Exercise>
The entries are to be returned exactly, with images left out.
───── Source material ─────
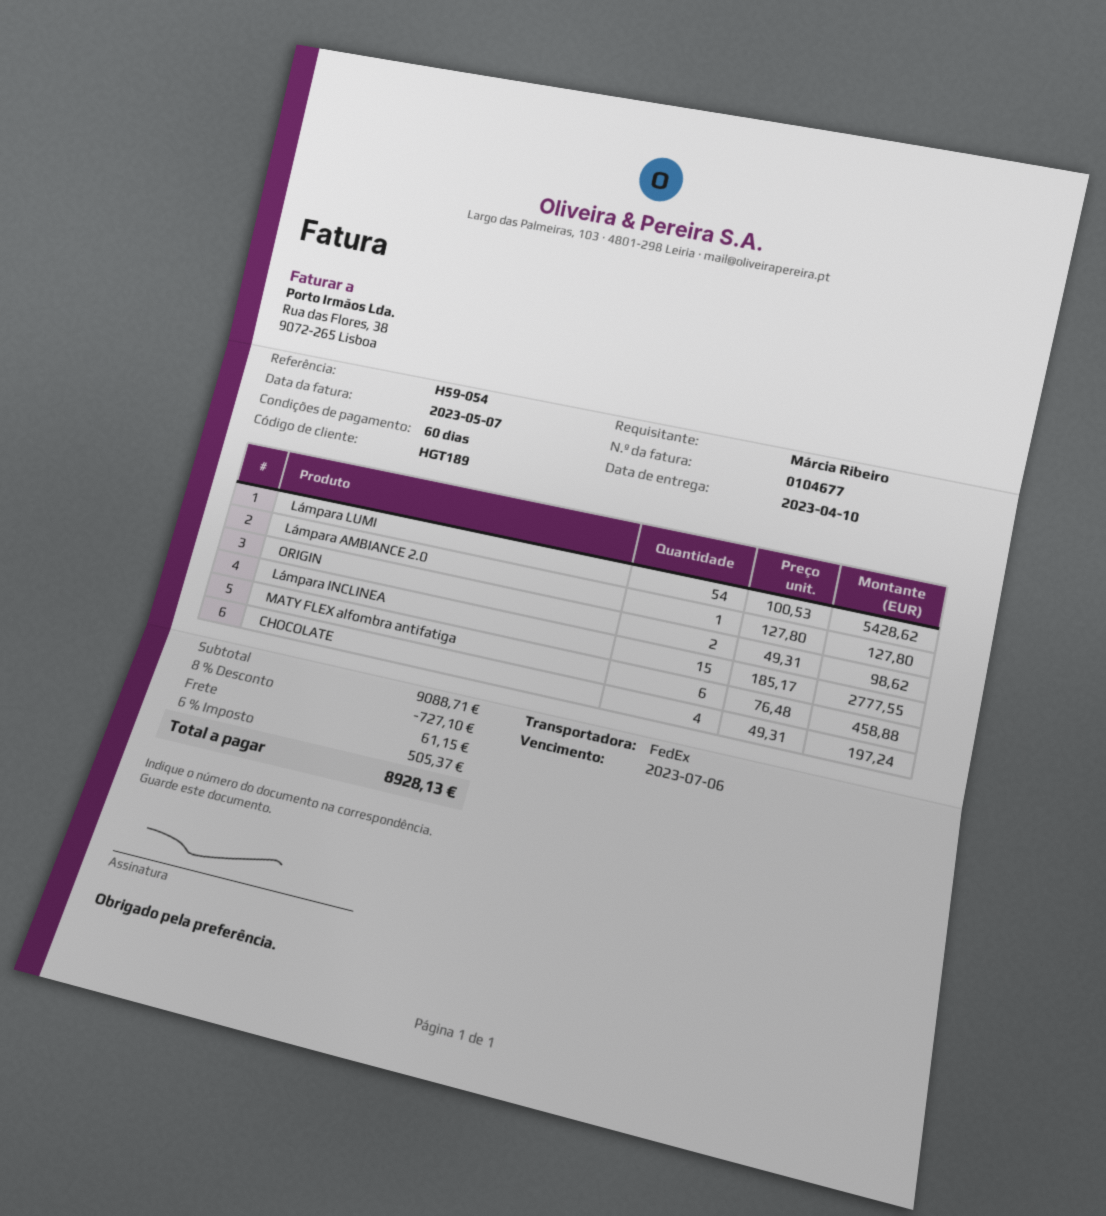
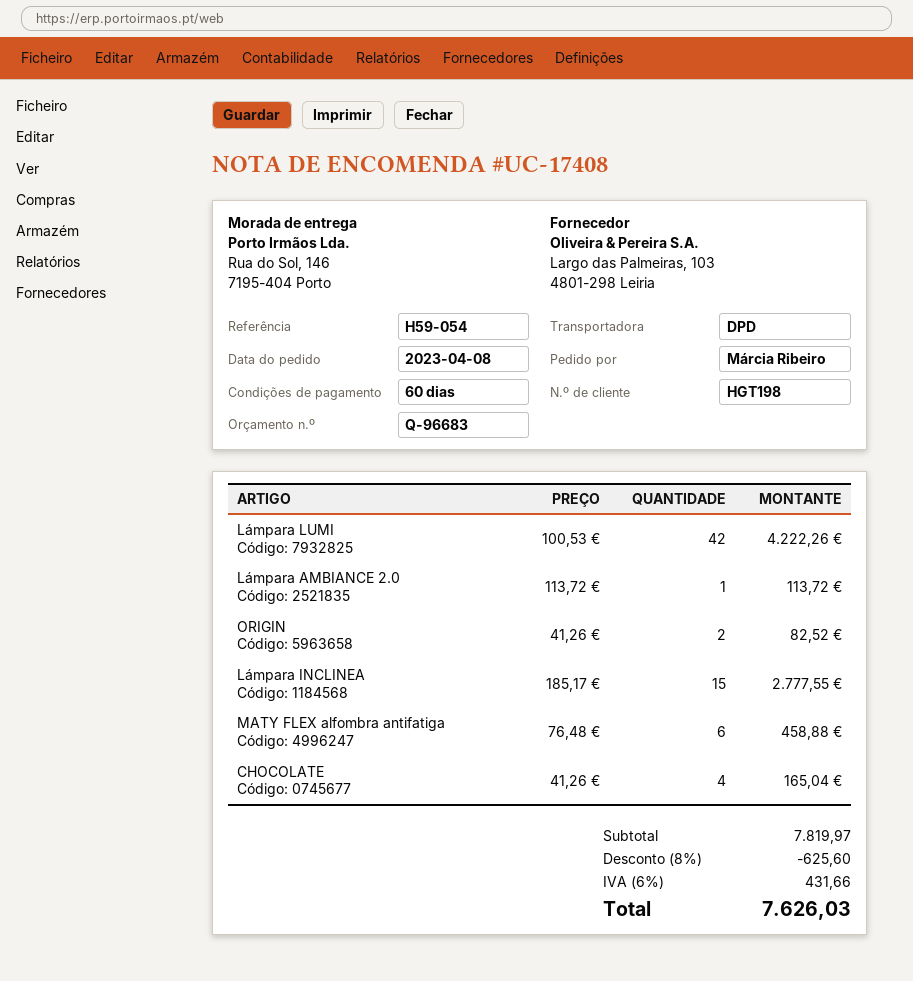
customer number: HGT189 -> HGT198
shipping method: FedEx -> DPD
Lámpara LUMI: 54 x 100.53 = 5428.62 -> 42 x 100.53 = 4222.26
Lámpara AMBIANCE 2.0: 1 x 127.80 = 127.80 -> 1 x 113.72 = 113.72
ORIGIN: 2 x 49.31 = 98.62 -> 2 x 41.26 = 82.52
CHOCOLATE: 4 x 49.31 = 197.24 -> 4 x 41.26 = 165.04
subtotal: 9088.71 -> 7819.97
discount: 8% = 727.10 -> 8% = 625.60
shipping: 61.15 -> none
tax: 6% = 505.37 -> 6% = 431.66
total: 8928.13 -> 7626.03

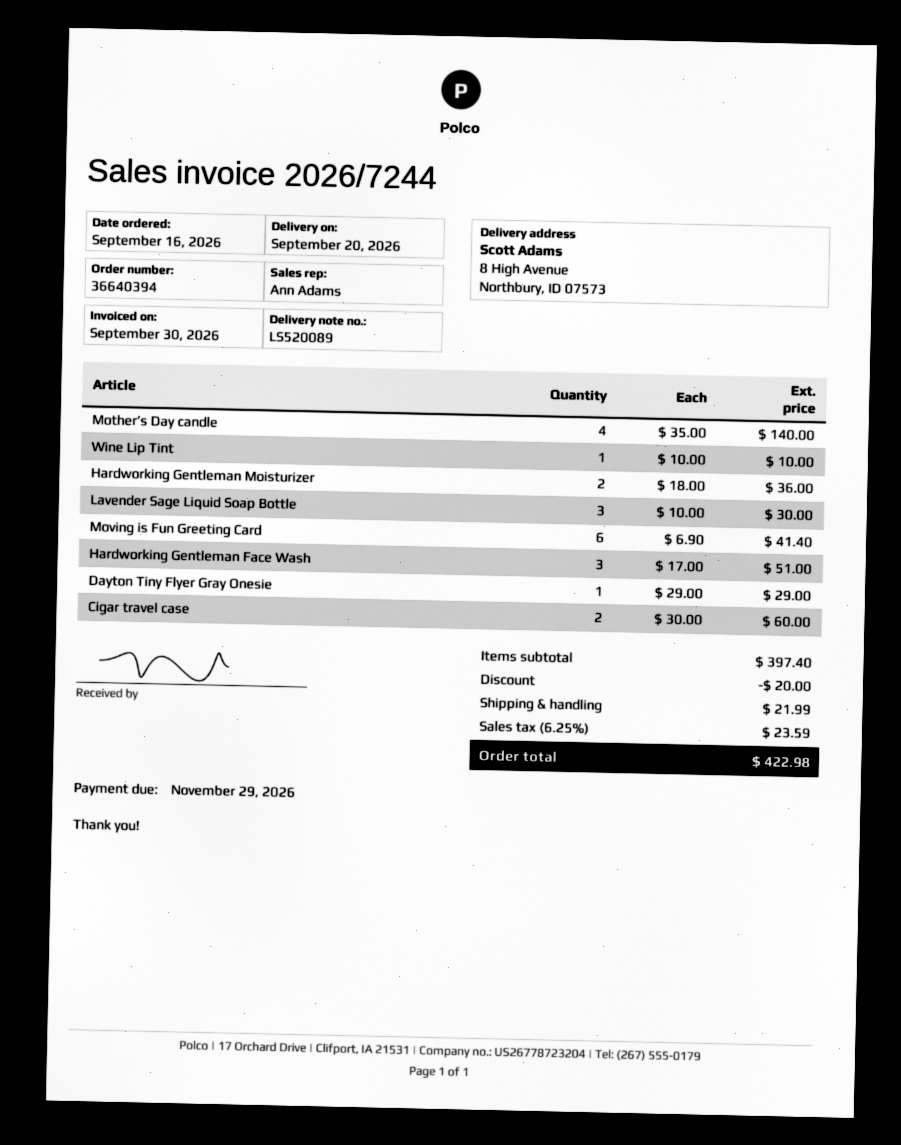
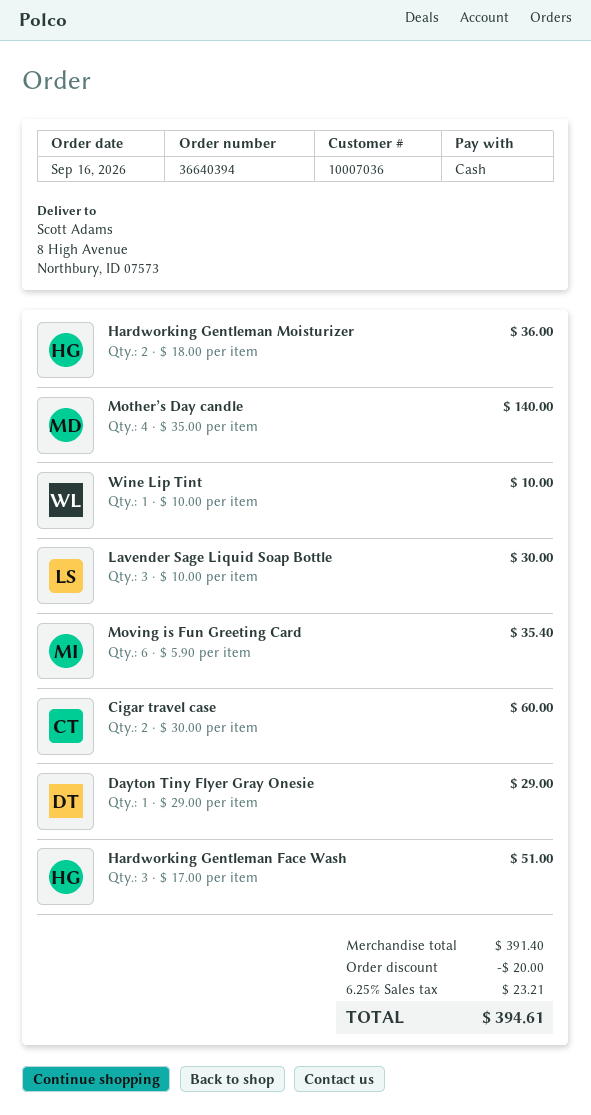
Moving is Fun Greeting Card: 6 x 6.90 = 41.40 -> 6 x 5.90 = 35.40
subtotal: 397.40 -> 391.40
shipping: 21.99 -> none
tax: 6.25% = 23.59 -> 6.25% = 23.21
total: 422.98 -> 394.61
─────
Written answer>
customer number: HGT189 -> HGT198
shipping method: FedEx -> DPD
Lámpara LUMI: 54 x 100.53 = 5428.62 -> 42 x 100.53 = 4222.26
Lámpara AMBIANCE 2.0: 1 x 127.80 = 127.80 -> 1 x 113.72 = 113.72
ORIGIN: 2 x 49.31 = 98.62 -> 2 x 41.26 = 82.52
CHOCOLATE: 4 x 49.31 = 197.24 -> 4 x 41.26 = 165.04
subtotal: 9088.71 -> 7819.97
discount: 8% = 727.10 -> 8% = 625.60
shipping: 61.15 -> none
tax: 6% = 505.37 -> 6% = 431.66
total: 8928.13 -> 7626.03

Moving is Fun Greeting Card: 6 x 6.90 = 41.40 -> 6 x 5.90 = 35.40
subtotal: 397.40 -> 391.40
shipping: 21.99 -> none
tax: 6.25% = 23.59 -> 6.25% = 23.21
total: 422.98 -> 394.61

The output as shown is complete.